Exercise material Start Marker

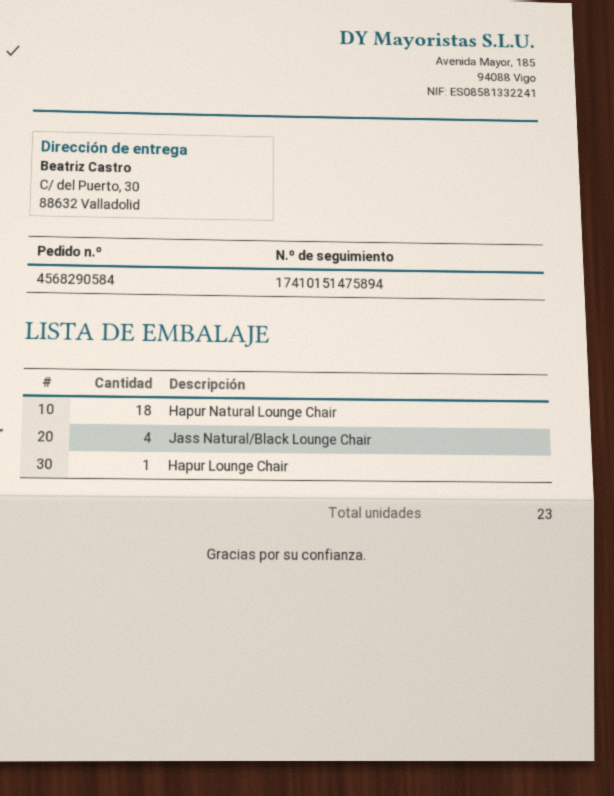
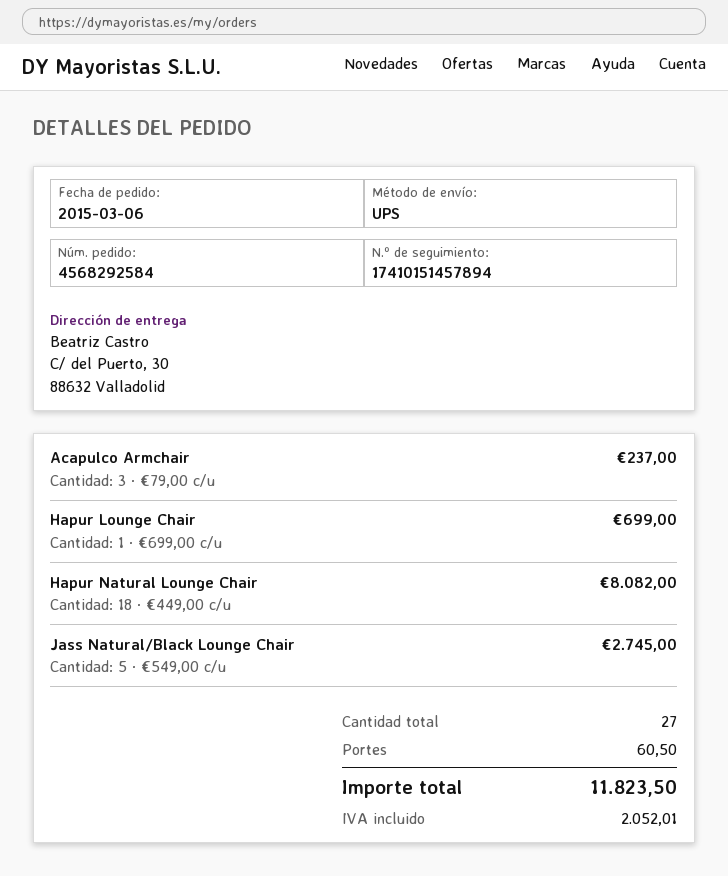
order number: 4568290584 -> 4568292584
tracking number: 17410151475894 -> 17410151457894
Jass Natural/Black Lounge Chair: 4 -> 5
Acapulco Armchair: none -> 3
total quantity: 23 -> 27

Exercise material End Marker
Exercise material Start Marker

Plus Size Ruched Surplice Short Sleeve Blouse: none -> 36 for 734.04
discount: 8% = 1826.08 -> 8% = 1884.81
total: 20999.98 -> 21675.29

Exercise material End Marker

# Work order
Output the lines above between the one holding "order number: 4568290584 -> 4568292584" and the one holding "total quantity: 23 -> 27", inclusive, with nothing before or after them.

# Exercise response
order number: 4568290584 -> 4568292584
tracking number: 17410151475894 -> 17410151457894
Jass Natural/Black Lounge Chair: 4 -> 5
Acapulco Armchair: none -> 3
total quantity: 23 -> 27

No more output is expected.